As implementation choices increase, manufacturers say they’re ready to help more stations convert. Attendance at Broadcast Electronics’ HD Radio seminar at the show was strong; roughly 200 engineers attended, twice the number company President John Pedlow said was expected.

Given that HD Radio equipment continues to evolve, BE is offering a new HD Radio equipment deal. The company’s Vice President of RF Systems Tim Bealor said, “We want to make sure the products you buy today don’t paint you into a corner. Tell us what you need today. We will guarantee a price for 3 years.”

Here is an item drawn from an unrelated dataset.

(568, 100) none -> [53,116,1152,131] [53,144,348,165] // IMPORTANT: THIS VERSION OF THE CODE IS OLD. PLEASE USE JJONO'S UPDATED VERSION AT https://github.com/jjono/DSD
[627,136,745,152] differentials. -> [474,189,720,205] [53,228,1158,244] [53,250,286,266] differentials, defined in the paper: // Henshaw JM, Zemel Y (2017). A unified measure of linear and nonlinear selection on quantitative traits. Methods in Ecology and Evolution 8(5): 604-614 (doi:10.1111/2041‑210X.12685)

According to a flyer passed out at the meeting, “BE guarantees that, should you purchase a transmitter from us in 2004 without HD Radio implementation, we will provide you with a firm quotation, valid for three years, on the BE HD Radio components you plan to purchase at a later date.”

Glynn Walden, senior vice president for engineering at Infinity Broadcasting, was honored with NAB’s Radio Engineering Achievement Award for his hand in designing the Ibiquity HD Radio system. In Walden’s 30-year career in radio, he has devoted 14 to digital radio development.

He thanked “all the GMs who let me work on IBOC” and scores of people, including Derek Kumar and his former Ibiquity colleague Rick Martinson; he singled out Martinson, now with Northrop Grumman, “who led the ‘dream team’ to excellence.”